Recognizing and interpreting emotions in a serious game

Serious gaming

A serious game in which children can train executive functions in an attractive way. Senior researcher Ben Elsendoorn presents in Rome at ATAD conference 2019, 19-21 september, how this works.

It is well-known that (young) children with communication problems such as a Developmental Language Disorder or hearing problems often fall short in their socio-communicative skills. One aspect that plays a part here is their difficulty in understanding emotions, how to express their own emotions and to understand the role emotions play in (successful) communication. 
At Kentalis two modules have been developed for training emotion perception.
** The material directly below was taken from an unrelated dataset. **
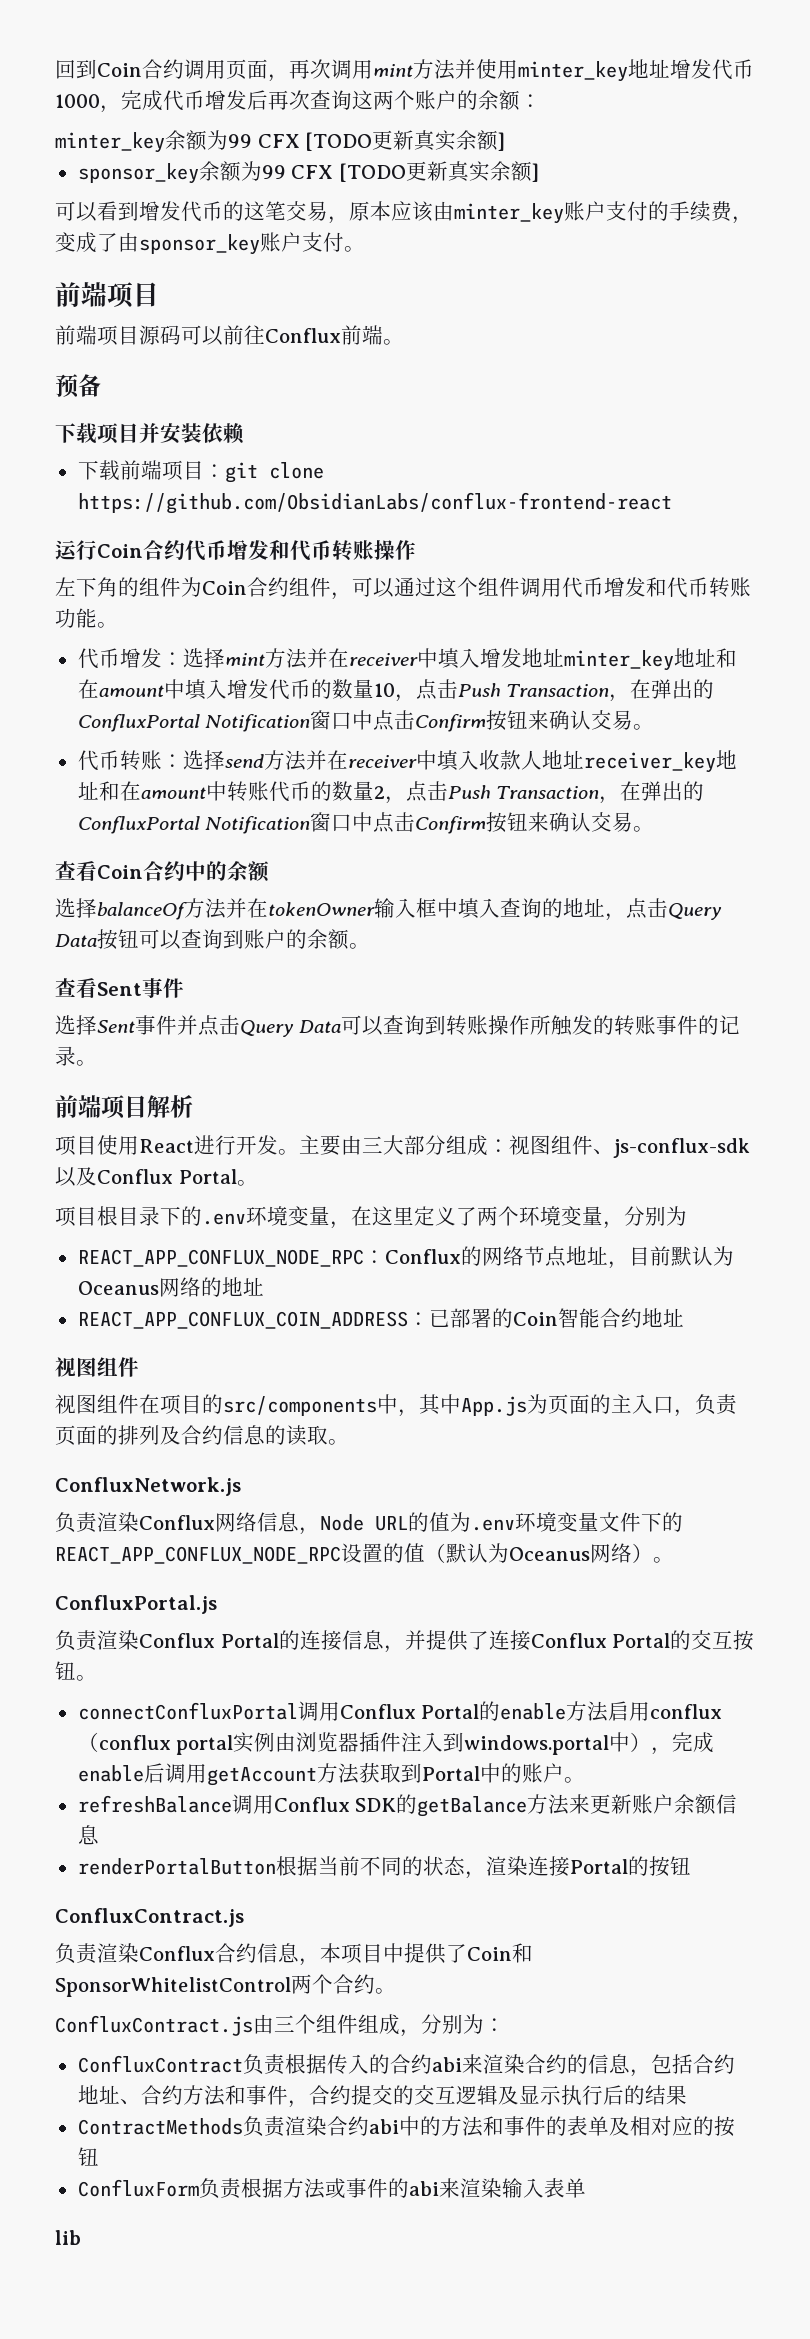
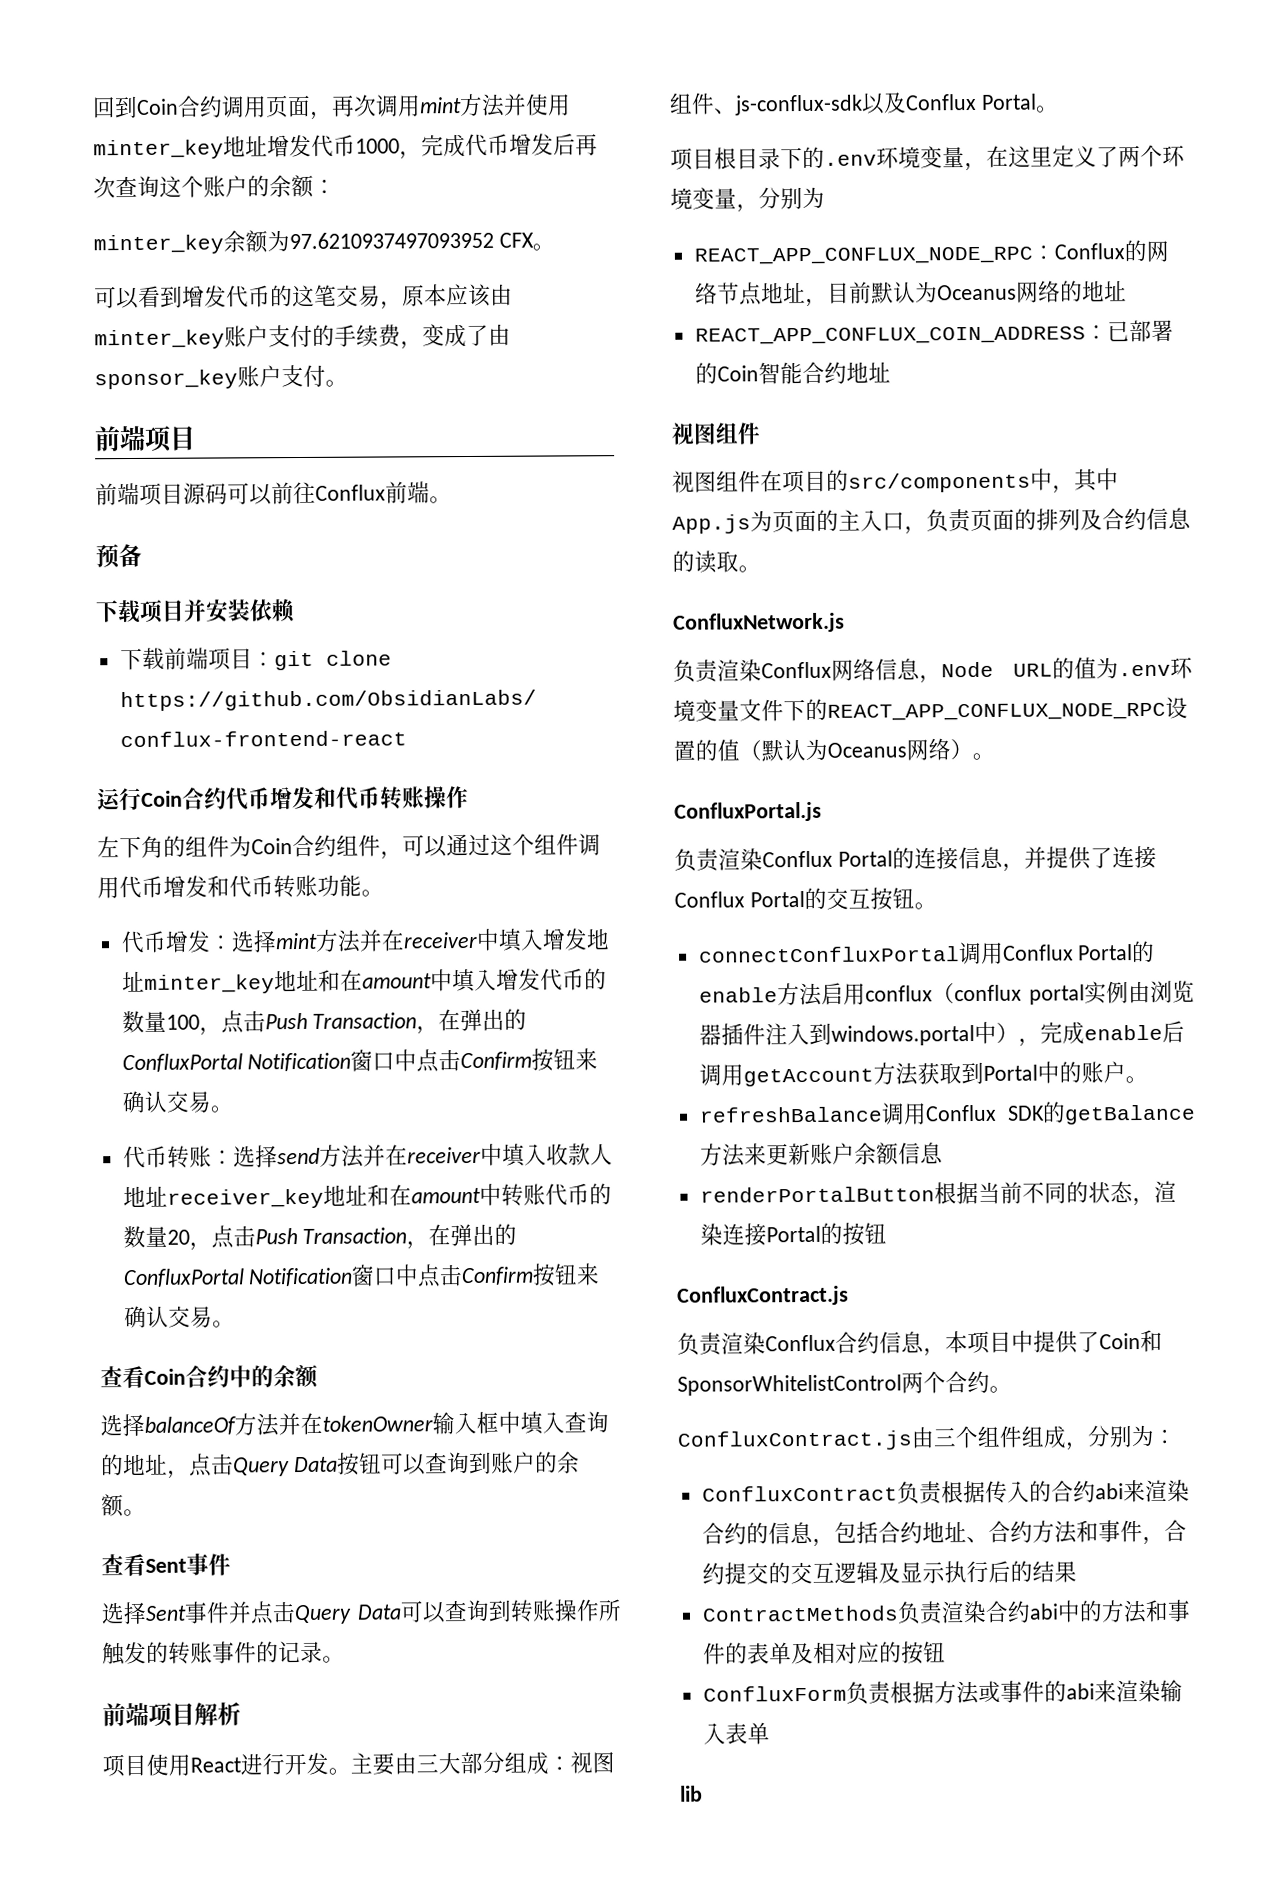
[373,90,394,110] 两 -> (182, 186) none
[228,130,506,151] [77,161,539,184] 99 CFX [TODO更新真实余额] // sponsor_key余额为99 CFX [TODO更新真实余额] -> [289,231,555,251] 97.6210937497093952 CFX。
[373,683,395,697] 10 -> [165,1014,200,1030] 100
[373,786,385,799] 2 -> [166,1229,190,1245] 20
The modules are part of a serious game (BrainGame Brian, Van der Oord, 2014).

Two modules

One module focuses on training recognition of emotions in faces, both drawings from characters in the game as well as photographs of human beings, using a variety of exercises with increasing levels of difficulty as recognition scores improve. In the second module learners practise perception and meaning of emotions in a natural, recognizable situation.
The training consists of twenty-five sessions, each lasting approximately 30 – 40 minutes.
The various training tasks have been developed and tested with the participation of young learners who belong to the target group of future users. 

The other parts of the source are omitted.